If the drive goes corrupt, the computer will usually tell you that you should back up, and you cannot write to the drive. You may be able to fix the directory with Disk Utilities or Disk Warrior or other.
What can you use this for?
Look at the numbers and your workflow. What is most convenient, what makes the most sense now and in the next months or years? If you need to copy or work extensively on your computer, the built-in SSD disk on the MacBook is brilliant. * The short lapse of only 11 seconds can duplicate 67GB of files internally on the SDD disk of the MacBook.
If you put things away into archives with not much need to copy large chunks back and forth, the desktop hard drives are cheap at only $50 per TB.
For moving stuff back and forth, doing backups on the road, the LaCie portable hard drives offer good value for the money at $50 per TB, but if you want to be able to move, reorganize, backup and store quickly, the Glyph raid SSD offers the best speed.
I once considered using SD-cards for storage and backup on the road, as they would get bigger and they're very portable. But it's too expensive and slow to do so. Technology in this field is also slow in development.
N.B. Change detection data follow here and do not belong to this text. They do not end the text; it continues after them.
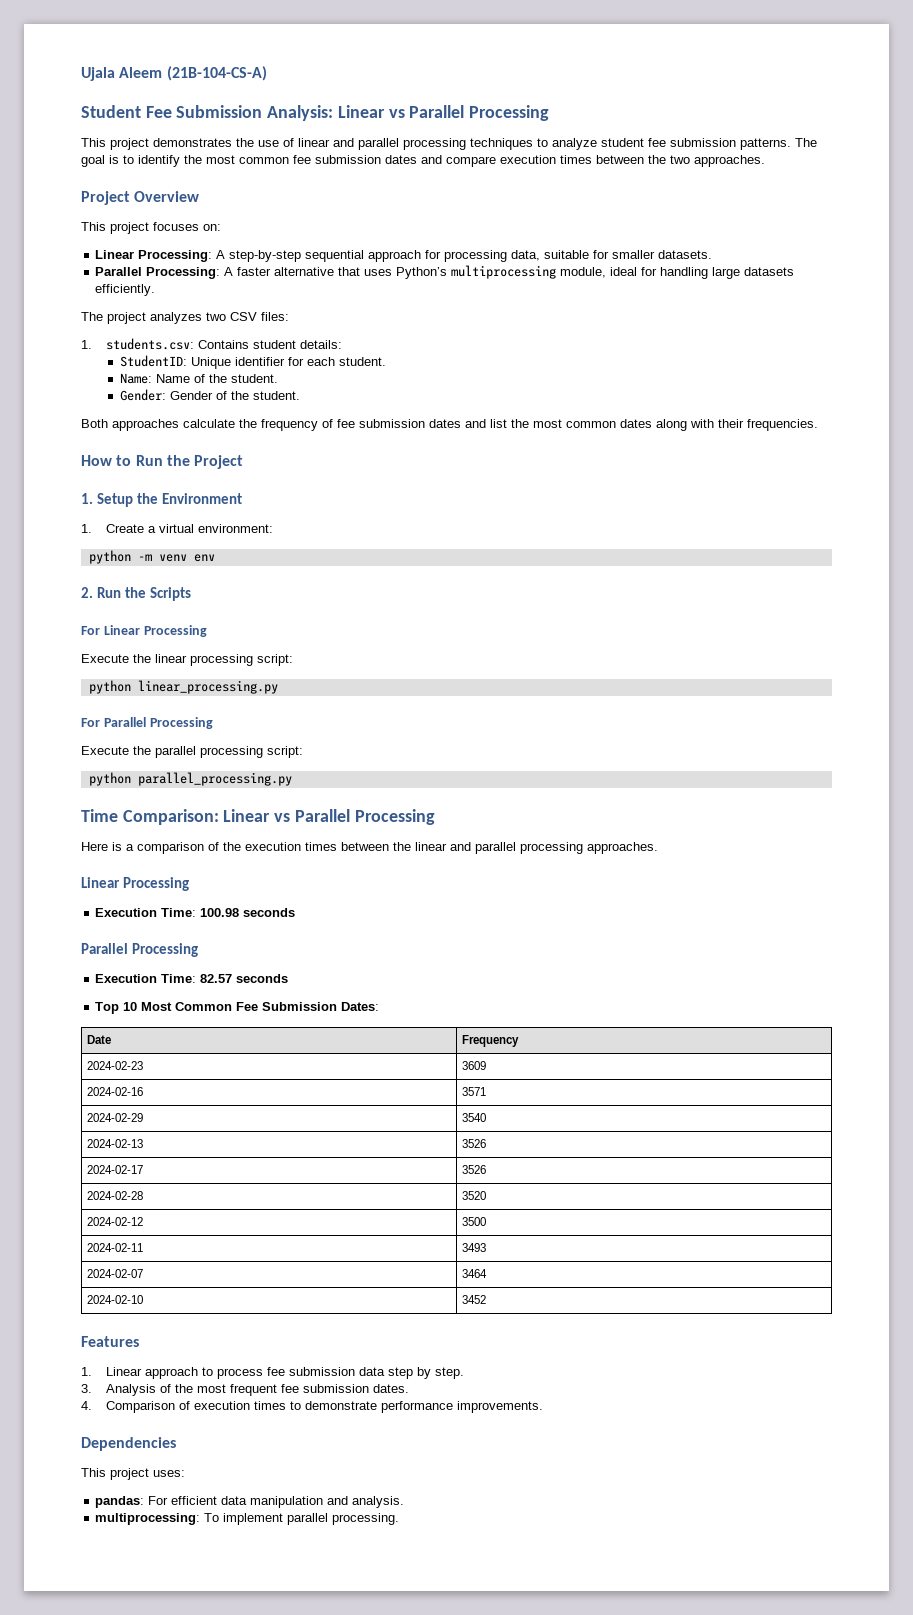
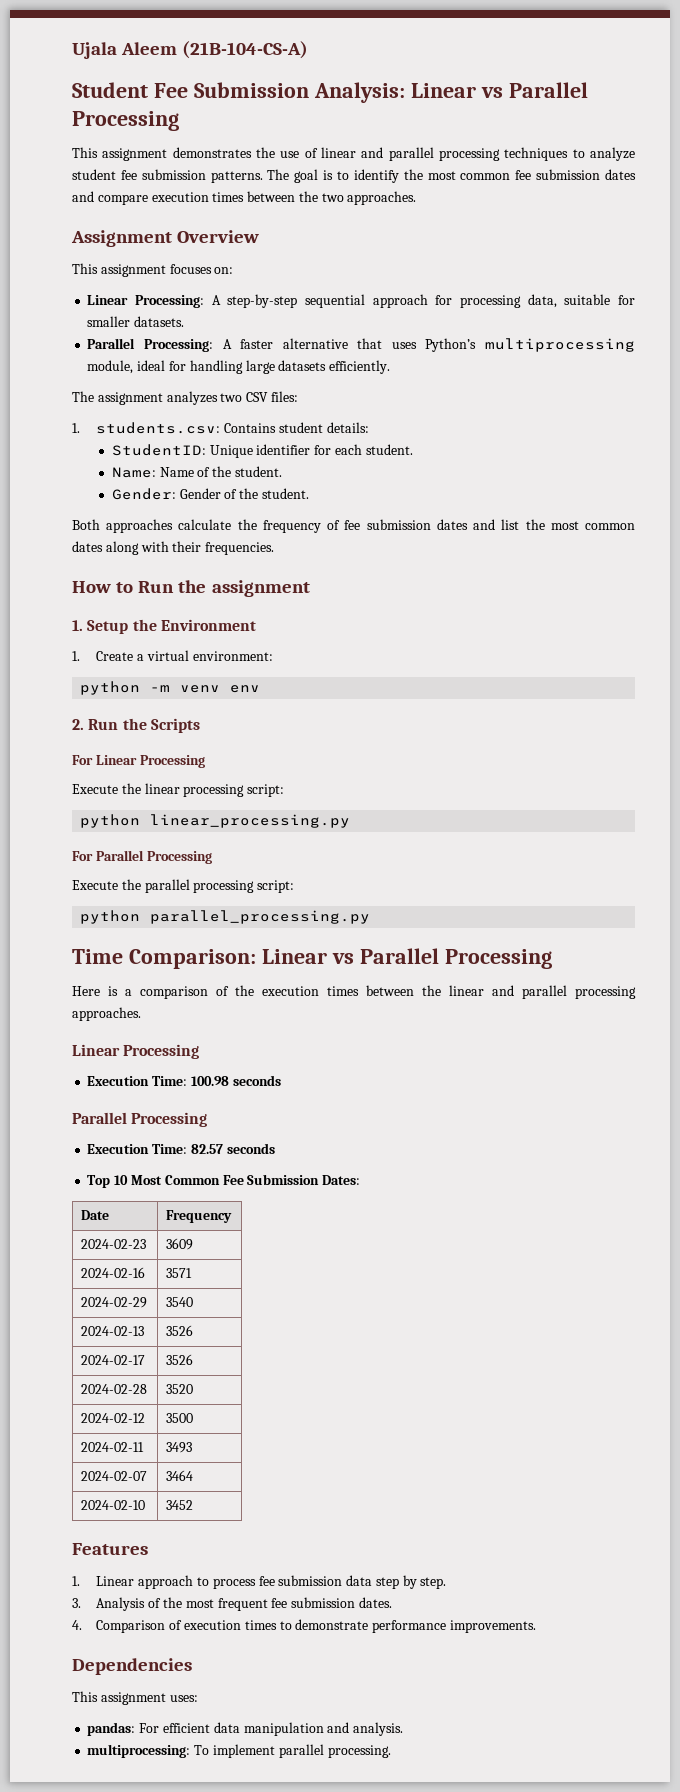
- This project demonstrates the use of linear and parallel processing techniques to analyze student fee submission patterns.
+ This assignment demonstrates the use of linear and parallel processing techniques to analyze student fee submission patterns.
- Project Overview
+ Assignment Overview
- This project focuses on:
+ This assignment focuses on:
- The project analyzes two CSV files:
+ The assignment analyzes two CSV files:
- How to Run the Project
+ How to Run the assignment
- This project uses:
+ This assignment uses:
London. Leica M10-P with Leica 50mm Summilux-M ASPH f/1.4 LHSA. © Thorsten Overgaard.
Price of SSD has been halved in the last two years
While a Glyph 1TB drive was $1000 in 2016, it is now 4Tb for 1,000. Without having to take out a calculator, you can figure out that in 2020 it will be $1,000 for 8TB, and in 2022 the price per TB in a SSD drive will be in the range of portable, non-SSD hard drives today ($60 per 1 TB).
My strategy in buying SSD is to buy the largest ones available. This is because the reason to upgrade a hard drive is usually that you wanted a larger drive. A 512GB or 1TB drive is simply going to seem ridiculously small in a year or two. So far, I have replaced my portable hard drives every 18 months on average, and it's always been the availability of new, larger ones, that prompted me to buy.
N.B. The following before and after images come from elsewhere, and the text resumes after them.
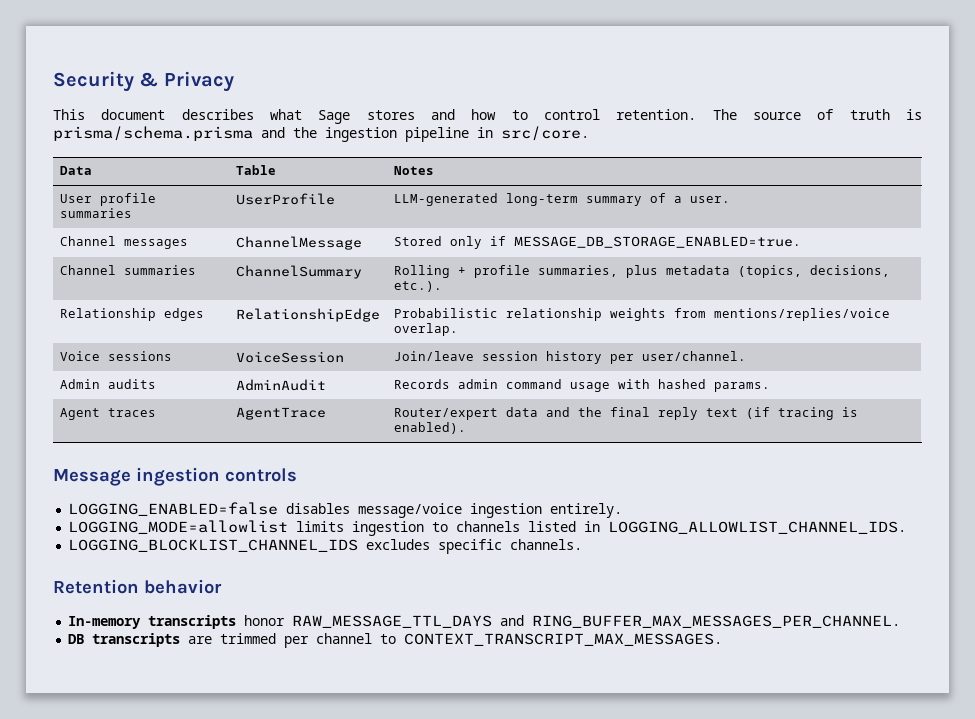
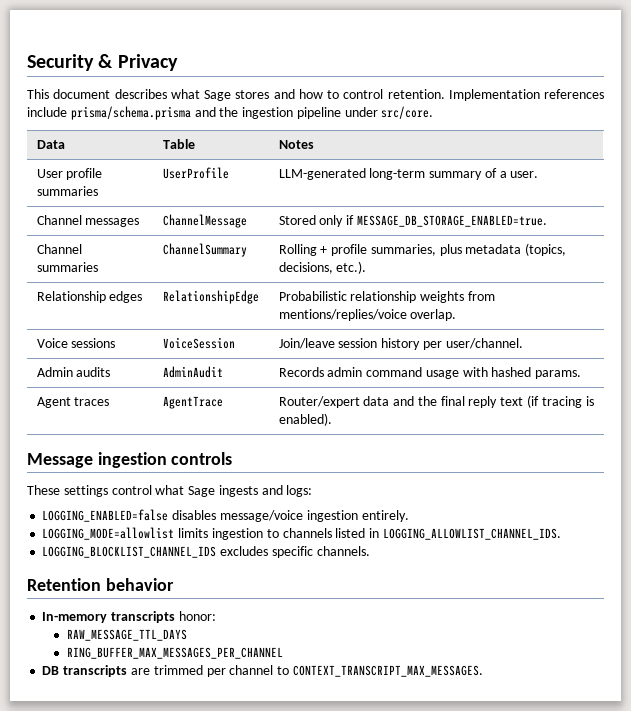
- The source of truth is prisma/schema.prisma and the ingestion pipeline in src/core.
+ Implementation references include prisma/schema.prisma and the ingestion pipeline under src/core.
+ These settings control what Sage ingests and logs:
- In-memory transcripts honor RAW_MESSAGE_TTL_DAYS and RING_BUFFER_MAX_MESSAGES_PER_CHANNEL.
+ In-memory transcripts honor:
+ RAW_MESSAGE_TTL_DAYS
+ RING_BUFFER_MAX_MESSAGES_PER_CHANNEL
The faster the drive, the less space you need
An interesting thing I noticed is that the faster it is to move data, the more likely is it that your strategy changes. For example, I had 800 GB of image files that I moved off the computer to a folder titled "TO DO" on an external SSD drive. The whole operation took just 10 minutes to do, and would have taken 1-2 hours on a traditional drive; which I never would have even attempted.
With slow drives you tend to not want to move things around but keep them in the drive, just in case, or simply because it's too much work.
I didn't expect this but that's how my thinking changed. My computer becomes more of the workspace I always wanted it to be: Put on the table what I want to work with, finish it and put it in the archive. Then take the next thing. The faster you can move data, the faster you work and think.
Once you get the ability to transfer anything with speed, you can also easily move and review what you’ve already got. Your view on what you need to have on which drive changes. For me, I dumped 1.5 TB of movies that I can anyways download from iTunes whenever I need them. Or easily transfer onto an external drive if I go on a longer trip and don't want to depend on wifi. My music was surprisingly only 250GB, and I only use that for synchronizing the iPhone. So I could leave that at home, or put it on the computer or an external drive.
I don't know why I didn't think of that before. It was stuck on an external drive because it was such a large amount of data to move. With the ability to move large data quickly, my view on what I need has changed; and I can easily shuffle things around as I need to.
Moving large archives of jobs that I might need for something was such a lot of work that once I had a copy on a disk, I wouldn't let go of it.
London. Leica M10-P with Leica 50mm Summilux-M ASPH f/1.4 LHSA. © Thorsten Overgaard.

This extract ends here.